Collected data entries
○ ○ ○ ○
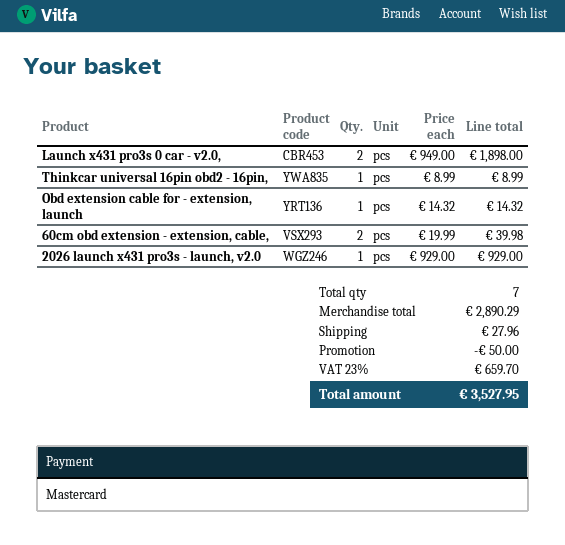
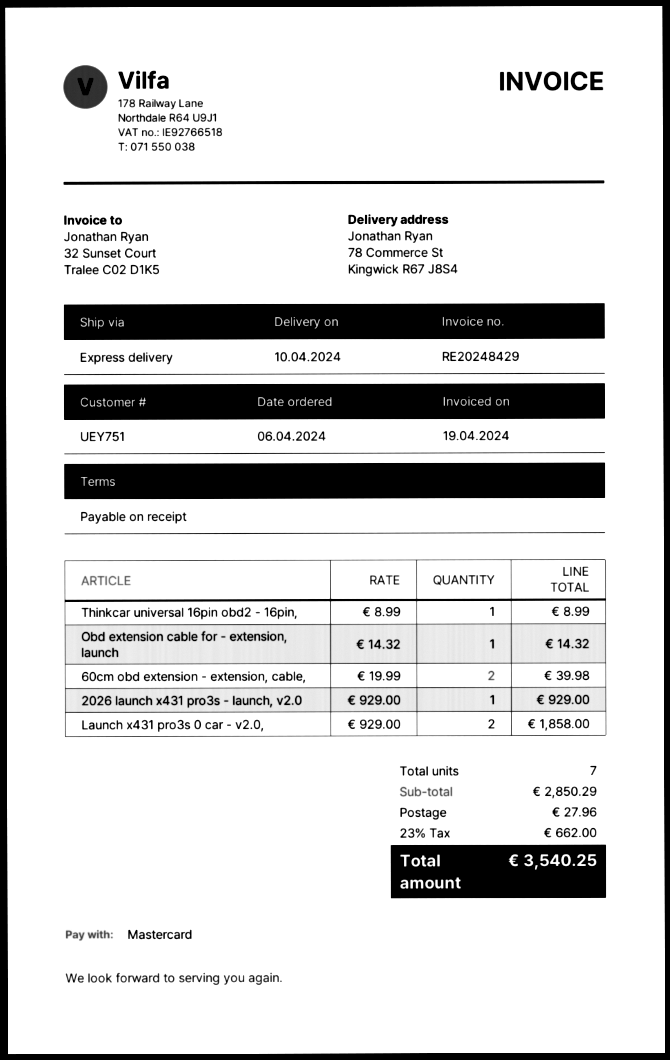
Launch x431 pro3s 0 car - v2.0,: 2 x 949.00 = 1898.00 -> 2 x 929.00 = 1858.00
subtotal: 2890.29 -> 2850.29
discount: 50.00 -> none
tax: 23% = 659.70 -> 23% = 662.00
total: 3527.95 -> 3540.25

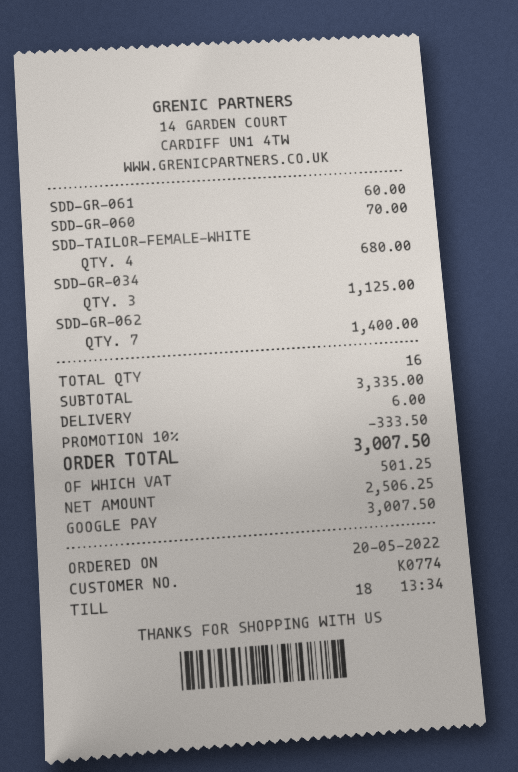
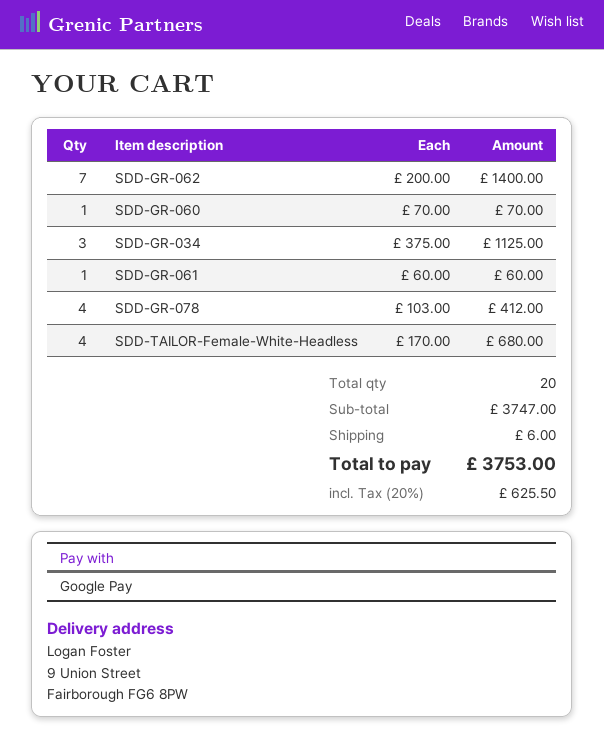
SDD-GR-078: none -> 4 for 412.00
total quantity: 16 -> 20
subtotal: 3335.00 -> 3747.00
discount: 10% = 333.50 -> none
tax: 501.25 -> 625.50
total: 3007.50 -> 3753.00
○ ○ ○ ○
* **What to work on**
From the first line to the last, repeat the records exactly. Leave out the pictures.

* **Answer for the task**
Launch x431 pro3s 0 car - v2.0,: 2 x 949.00 = 1898.00 -> 2 x 929.00 = 1858.00
subtotal: 2890.29 -> 2850.29
discount: 50.00 -> none
tax: 23% = 659.70 -> 23% = 662.00
total: 3527.95 -> 3540.25

SDD-GR-078: none -> 4 for 412.00
total quantity: 16 -> 20
subtotal: 3335.00 -> 3747.00
discount: 10% = 333.50 -> none
tax: 501.25 -> 625.50
total: 3007.50 -> 3753.00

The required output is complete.